**** Material supplied
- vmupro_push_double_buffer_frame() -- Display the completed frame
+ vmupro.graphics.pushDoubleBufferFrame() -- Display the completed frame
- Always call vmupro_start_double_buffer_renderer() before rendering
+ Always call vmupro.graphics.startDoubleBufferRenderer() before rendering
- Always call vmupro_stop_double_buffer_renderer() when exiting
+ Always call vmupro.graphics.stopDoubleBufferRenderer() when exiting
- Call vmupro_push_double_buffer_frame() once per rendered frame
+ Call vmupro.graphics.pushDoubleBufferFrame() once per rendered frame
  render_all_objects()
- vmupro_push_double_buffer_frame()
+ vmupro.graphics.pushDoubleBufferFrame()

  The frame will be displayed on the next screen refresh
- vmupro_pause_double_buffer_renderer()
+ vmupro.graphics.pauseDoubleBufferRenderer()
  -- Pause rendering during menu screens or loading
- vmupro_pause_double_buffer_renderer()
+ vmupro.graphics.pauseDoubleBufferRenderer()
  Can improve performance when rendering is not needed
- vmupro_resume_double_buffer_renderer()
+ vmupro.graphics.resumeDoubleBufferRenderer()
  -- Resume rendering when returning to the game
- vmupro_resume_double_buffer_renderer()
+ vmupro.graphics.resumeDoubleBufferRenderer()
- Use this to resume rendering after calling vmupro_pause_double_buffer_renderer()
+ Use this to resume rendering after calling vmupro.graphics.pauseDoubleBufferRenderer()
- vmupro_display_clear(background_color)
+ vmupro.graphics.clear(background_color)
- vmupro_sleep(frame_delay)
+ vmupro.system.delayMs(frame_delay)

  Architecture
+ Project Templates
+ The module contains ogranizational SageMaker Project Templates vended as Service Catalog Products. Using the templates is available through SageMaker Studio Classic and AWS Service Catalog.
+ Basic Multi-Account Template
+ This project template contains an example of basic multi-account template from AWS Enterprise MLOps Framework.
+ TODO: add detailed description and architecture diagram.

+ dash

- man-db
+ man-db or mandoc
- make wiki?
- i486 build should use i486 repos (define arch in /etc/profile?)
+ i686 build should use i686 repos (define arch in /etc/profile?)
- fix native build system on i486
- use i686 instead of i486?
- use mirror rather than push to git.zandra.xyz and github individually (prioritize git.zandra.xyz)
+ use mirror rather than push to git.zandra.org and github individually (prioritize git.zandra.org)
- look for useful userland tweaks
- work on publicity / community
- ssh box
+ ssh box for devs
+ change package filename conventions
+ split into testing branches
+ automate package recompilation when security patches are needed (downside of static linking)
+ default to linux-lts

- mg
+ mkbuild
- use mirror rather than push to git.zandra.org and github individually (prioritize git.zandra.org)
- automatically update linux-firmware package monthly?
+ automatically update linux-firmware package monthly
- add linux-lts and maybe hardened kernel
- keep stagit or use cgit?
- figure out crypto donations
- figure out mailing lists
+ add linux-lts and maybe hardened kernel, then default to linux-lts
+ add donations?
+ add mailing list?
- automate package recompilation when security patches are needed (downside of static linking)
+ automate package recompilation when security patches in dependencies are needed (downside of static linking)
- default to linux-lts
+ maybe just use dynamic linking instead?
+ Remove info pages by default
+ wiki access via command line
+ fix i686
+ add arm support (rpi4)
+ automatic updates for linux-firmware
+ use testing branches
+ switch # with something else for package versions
********
▸ **What the task asks**:
Each line of the data is to be retyped exactly.

▸ **Task output**:
- vmupro_push_double_buffer_frame() -- Display the completed frame
+ vmupro.graphics.pushDoubleBufferFrame() -- Display the completed frame
- Always call vmupro_start_double_buffer_renderer() before rendering
+ Always call vmupro.graphics.startDoubleBufferRenderer() before rendering
- Always call vmupro_stop_double_buffer_renderer() when exiting
+ Always call vmupro.graphics.stopDoubleBufferRenderer() when exiting
- Call vmupro_push_double_buffer_frame() once per rendered frame
+ Call vmupro.graphics.pushDoubleBufferFrame() once per rendered frame
  render_all_objects()
- vmupro_push_double_buffer_frame()
+ vmupro.graphics.pushDoubleBufferFrame()

  The frame will be displayed on the next screen refresh
- vmupro_pause_double_buffer_renderer()
+ vmupro.graphics.pauseDoubleBufferRenderer()
  -- Pause rendering during menu screens or loading
- vmupro_pause_double_buffer_renderer()
+ vmupro.graphics.pauseDoubleBufferRenderer()
  Can improve performance when rendering is not needed
- vmupro_resume_double_buffer_renderer()
+ vmupro.graphics.resumeDoubleBufferRenderer()
  -- Resume rendering when returning to the game
- vmupro_resume_double_buffer_renderer()
+ vmupro.graphics.resumeDoubleBufferRenderer()
- Use this to resume rendering after calling vmupro_pause_double_buffer_renderer()
+ Use this to resume rendering after calling vmupro.graphics.pauseDoubleBufferRenderer()
- vmupro_display_clear(background_color)
+ vmupro.graphics.clear(background_color)
- vmupro_sleep(frame_delay)
+ vmupro.system.delayMs(frame_delay)

  Architecture
+ Project Templates
+ The module contains ogranizational SageMaker Project Templates vended as Service Catalog Products. Using the templates is available through SageMaker Studio Classic and AWS Service Catalog.
+ Basic Multi-Account Template
+ This project template contains an example of basic multi-account template from AWS Enterprise MLOps Framework.
+ TODO: add detailed description and architecture diagram.

+ dash

- man-db
+ man-db or mandoc
- make wiki?
- i486 build should use i486 repos (define arch in /etc/profile?)
+ i686 build should use i686 repos (define arch in /etc/profile?)
- fix native build system on i486
- use i686 instead of i486?
- use mirror rather than push to git.zandra.xyz and github individually (prioritize git.zandra.xyz)
+ use mirror rather than push to git.zandra.org and github individually (prioritize git.zandra.org)
- look for useful userland tweaks
- work on publicity / community
- ssh box
+ ssh box for devs
+ change package filename conventions
+ split into testing branches
+ automate package recompilation when security patches are needed (downside of static linking)
+ default to linux-lts

- mg
+ mkbuild
- use mirror rather than push to git.zandra.org and github individually (prioritize git.zandra.org)
- automatically update linux-firmware package monthly?
+ automatically update linux-firmware package monthly
- add linux-lts and maybe hardened kernel
- keep stagit or use cgit?
- figure out crypto donations
- figure out mailing lists
+ add linux-lts and maybe hardened kernel, then default to linux-lts
+ add donations?
+ add mailing list?
- automate package recompilation when security patches are needed (downside of static linking)
+ automate package recompilation when security patches in dependencies are needed (downside of static linking)
- default to linux-lts
+ maybe just use dynamic linking instead?
+ Remove info pages by default
+ wiki access via command line
+ fix i686
+ add arm support (rpi4)
+ automatic updates for linux-firmware
+ use testing branches
+ switch # with something else for package versions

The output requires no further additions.